2023 Honda Accord
Better And More Efficient Than Ever
The Honda Accord is not only America’s best-selling car over the last 50 years, but it has been built here in America for over 4 decades. And an all-new 11th generation of Honda’s midsize sedan is arriving now, so let’s see what the accord faithful have to look forward to.
For many Americans, their vehicle buying decision doesn’t come down to choosing what car to buy, but which Honda Accord to get this time to replace their current one that’s probably being passing on to a family member. And, for 2023, those loyalists have an all-new Accord lineup to choose from.
Powertrain choices are linked to trim level. LX and EX feature the same base 1.5-liter turbo-4 as last year, with 192-horsepower and 192 lb-ft. of torque. For Sport, EX-L, and Touring, there’s the upgraded 2-motor hybrid system from the CR-V with a more powerful 2.0-liter I4 as its base. Both attached electric motors have increased output as well; and while the combined horsepower rating only increases from 202 to 204, the added 15 lb-ft of torque was noticeable, with power arriving with much more immediacy than before.
More than the power boost, the Hybrid’s incorporated Linear Shift Control provides a more neutral automatic transmission feel than comparable CVTs, with simulated shifting on both acceleration and deceleration; plus, heavy regen braking for EV-like 1-pedal style driving. For customizing all of this, a new Individual drive mode has been added to Normal, Sport, and Econ.
Unfortunately, the 2.0-liter turbo-4 engine is no longer in the lineup, at least for the time being. So that means our top Touring’s hybrid is your most powerful option; and while it’s noticeably peppier than the previous hybrid in everyday driving, at our Mason Dixon proving grounds, acceleration was way shy of last gen’s turbo-equipped Touring.
Still, 7.1-seconds to 60 is plenty quick for a family sedan. Power delivery was both linear and smooth, with engine noise kept well in check throughout the 15.7-second ¼-mile which was completed at 88 miles-per-hour.
Far more important to most is the Hybrid’s fuel economy, and at best, the Government Ratings are 51-City, 44-Highway, and 48-Combined, but slightly less here in the Touring at 46-City, 41-Highway, and 44-Combined. Our highway biased loop averaged 41.3 miles-per-gallon of Regular.
This new-gen Accord rides on a structurally enhanced version of their global architecture platform. That, along with a wider rear track, revised bushings, and altered suspension geometry, are all in place to improve ride and handling. And it does have a very smooth and settled ride, living up to the Touring name.

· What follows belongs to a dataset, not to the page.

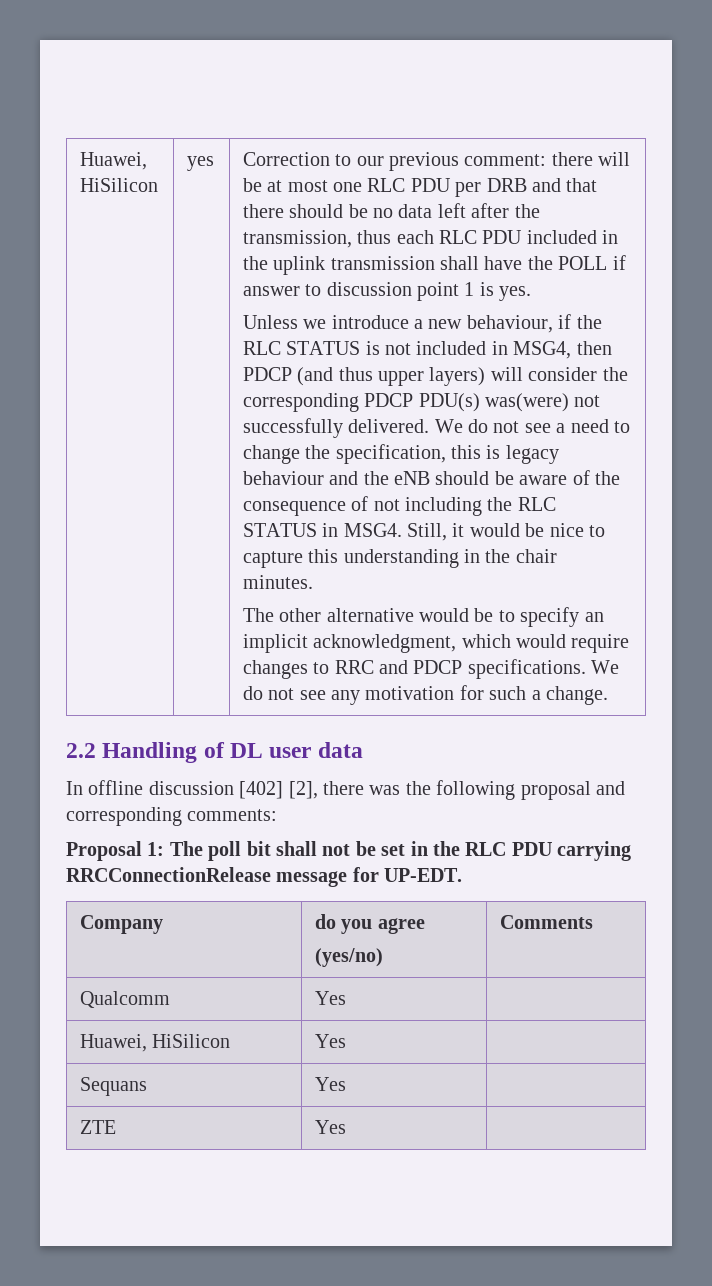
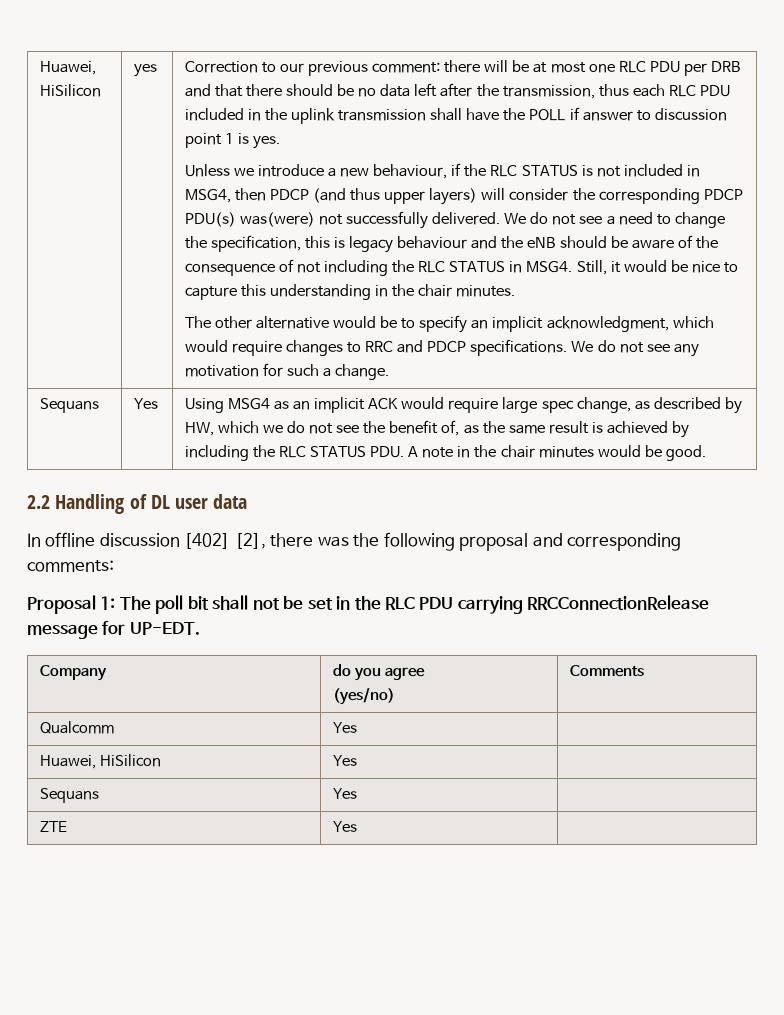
+ Sequans | Yes | Using MSG4 as an implicit ACK would require large spec change, as described by HW, which we do not see the benefit of, as the same result is achieved by including the RLC STATUS PDU. A note in the chair minutes would be good.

It was no slouch through our cone course either, very responsive and turning in eagerly; showing only minor understeer and moderate body roll. Steering feel was quite good, and the overall experience was incredibly sporty for a family sedan without sport attached to its name.
Inside this mid-sizer are new front seats that are significantly more comfortable than last gen, and there’s still full-size sedan-like legroom in back. There’s also a new smart looking dash layout that seamlessly integrates center vents, and is comprised of very nice materials in both look and feel.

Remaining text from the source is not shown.